Hardware Designed for Machine Learning

Hardware Designed for Machine Learning

A 1M neuron neuromorphic chip means true AI vision processing may come sooner than we think.

Traditional computers are fundamentally based on bits, 1s and 0s, if current is or is not passing through a transistor. Then piled on top of billions of transistors are layers of hardware and software abstraction that convert those 1s and 0s into photos, videos, and all of the other software we interact with on a daily basis.

Since computers have become exceptionally fast, executing billions of instructions per second, it becomes easy to forget that the beautiful photo you took is just a gigantic string of 1s and 0s to your cellphone. As inefficient as this may sound, it has become extremely reliable and was humanity’s first success with harnessing physical phenomena to do calculations for us.

Neuromorphic computers leverage entirely different rules of physics, storing information not as 1s and 0s, but as nodes connected to one another – much like in the brain. When activated by an incoming pattern of electrical signals (new information), nodes experience a structural change based on the strength and origin of those signals. The structural change consequently produces an output from the node which differs from the original input.

By precisely engineering the materials used for nodes, engineers can do mathematical calculations by applying some electrical input to a node, and measuring the output. In aiCTX’s neuromorphic computer, there are one million of these nodes, and each one replaces multiple computational steps that are required of a standard (Von Neumann) computer running a perceptron algorithm. Note: Many connected perception algorithms produce an artificial neural network.

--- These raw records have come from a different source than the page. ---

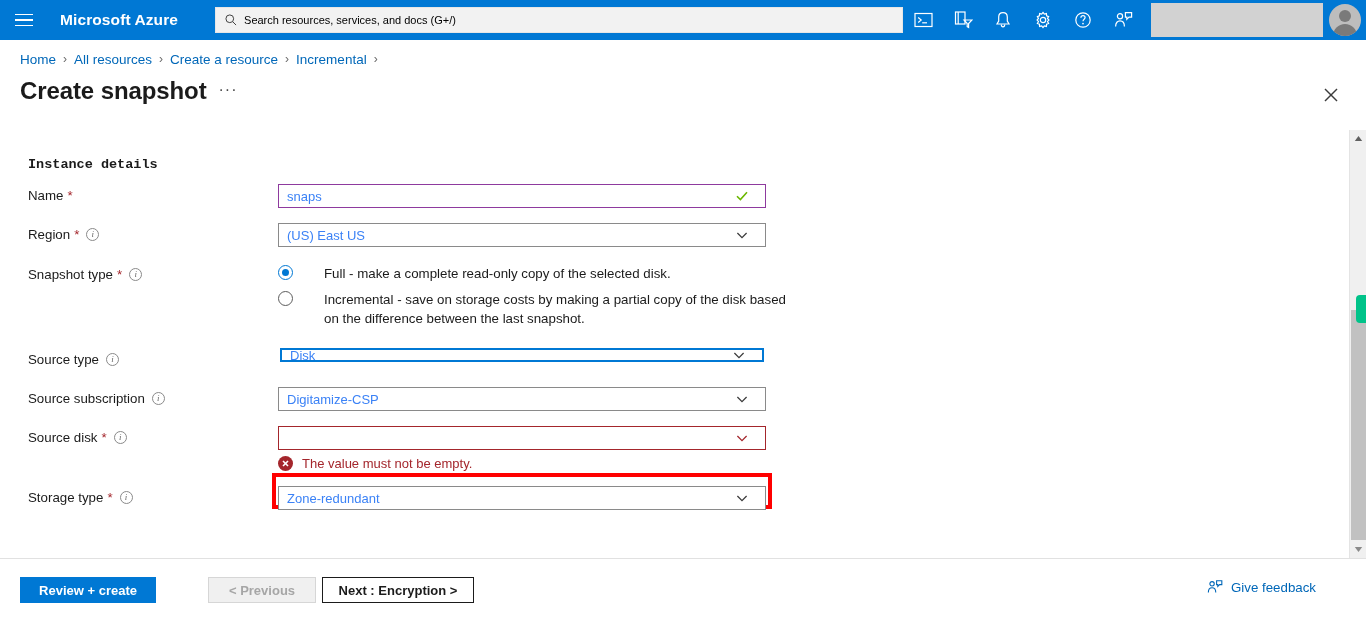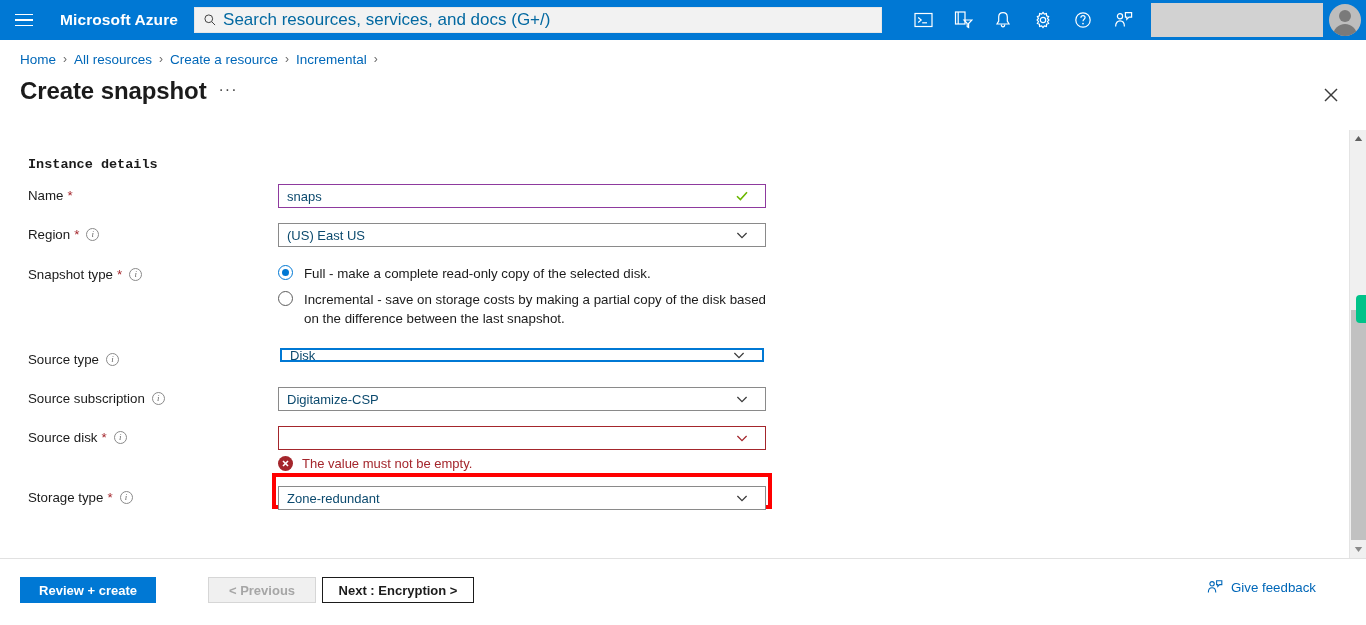"Microsoft Azure" .brand { margin-right: 16px -> 37px }
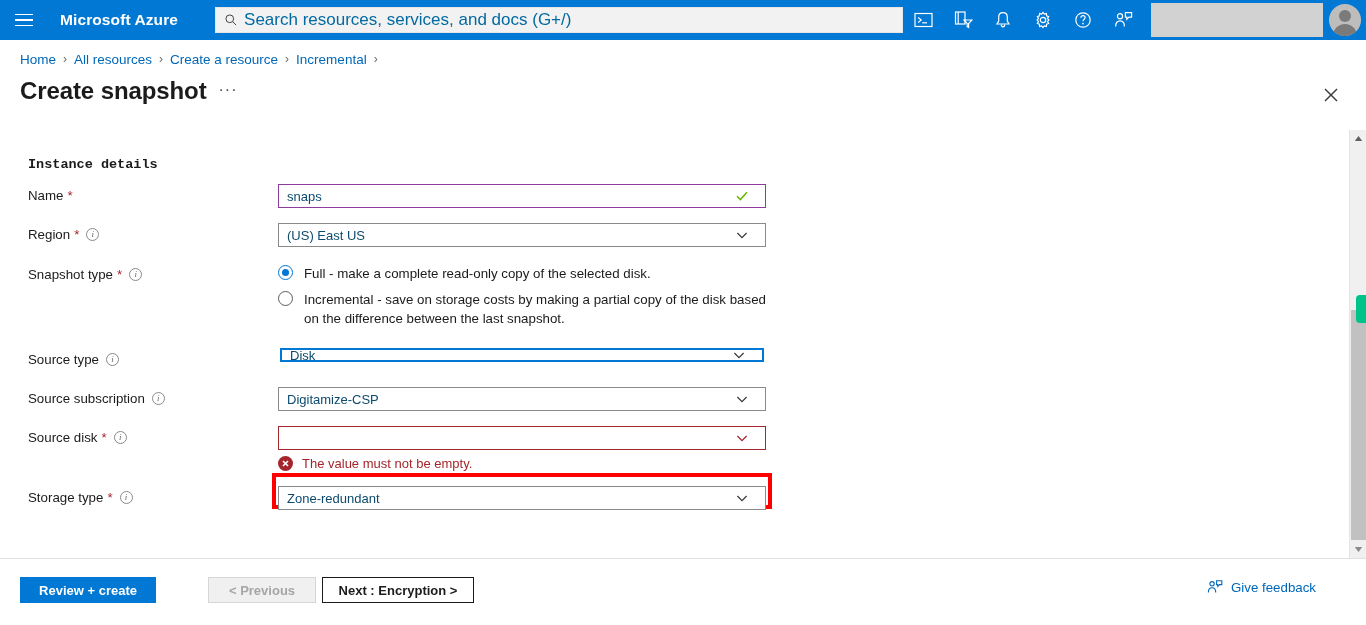"Search resources, services, and docs" .searchbox .ph { color: #0369a1 -> #000000; font-size: 17px -> 11px }
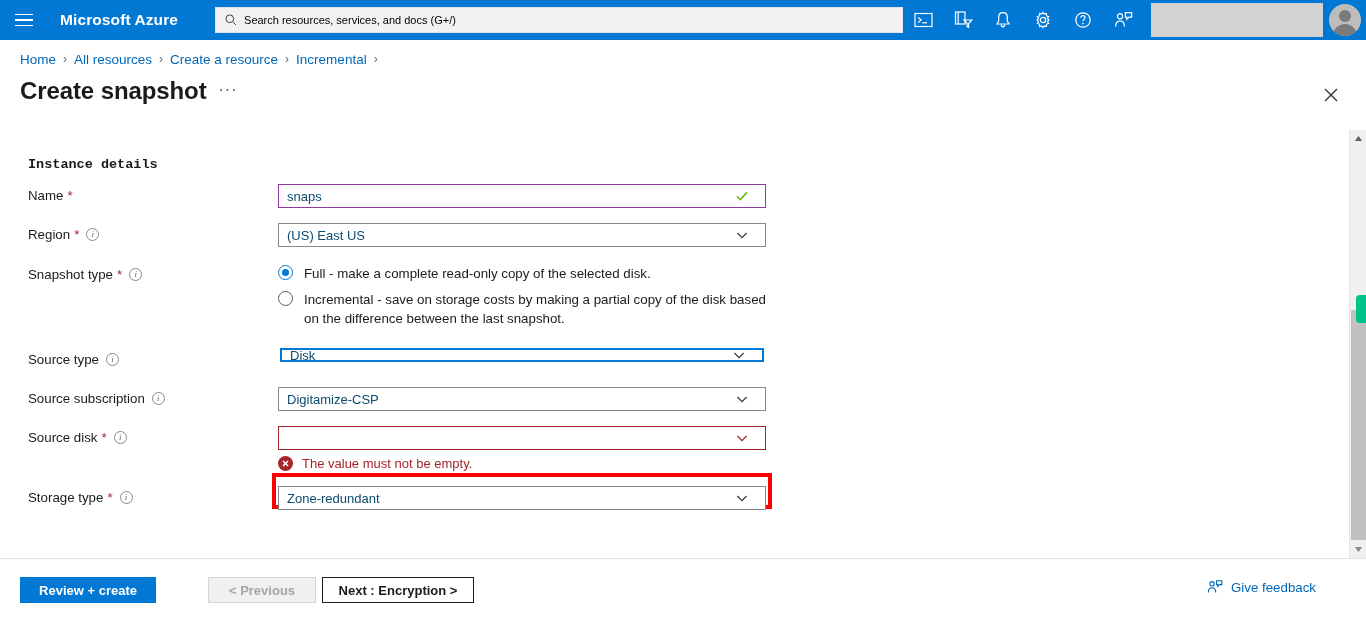"snaps" .field { color: #0c4a6e -> #3b82f6 }
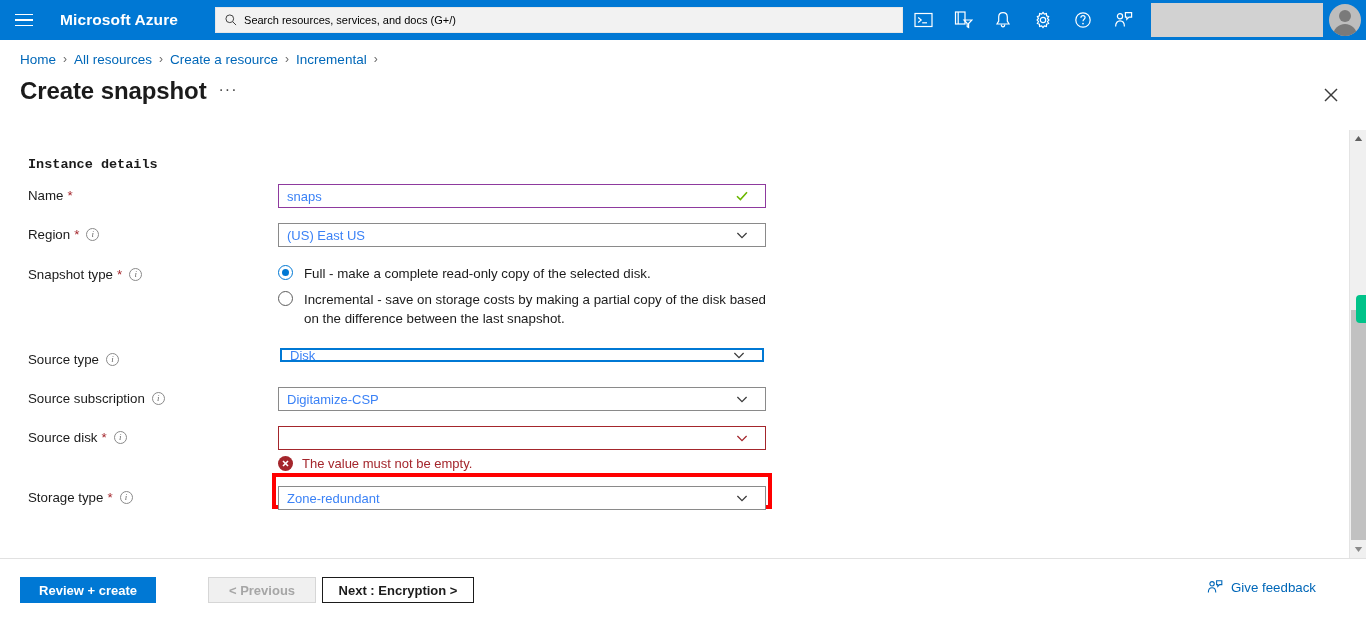"Full - make a complete" .radio-row { gap: none -> 20px }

For each perceptron, a standard computer would have to pass each input through a weight matrix, apply a net input function, apply the ReLu activation and unit step functions, and then update the weight matrix. Plus, it would have to be converting these processes into 0 and 1 machine code along the way.

A neuromorphic computer passes each input through a set of connected nodes whose finely engineered structural change and electrical response will produce an output value that is equal to the output computed by a Von Neumann computer.

This produces a huge boost to energy efficiency and speed, demonstrating a 10x jump in real-time image processing speeds using aiCTX’s 1 million node, dynamic convolutional neural net chip. Considering that the speed of neural network computations has been the largest bottleneck in the production of autonomous vehicles and real-time computer vision enabled robots, neuromorphic chips might be the upgrade incumbents need to bring this tech into the mainstream.

CES Asea presented aiCTX with its honorable innovation award at its 2019 event, and to date, the Swiss startup has raised just under $3 million to develop the technology.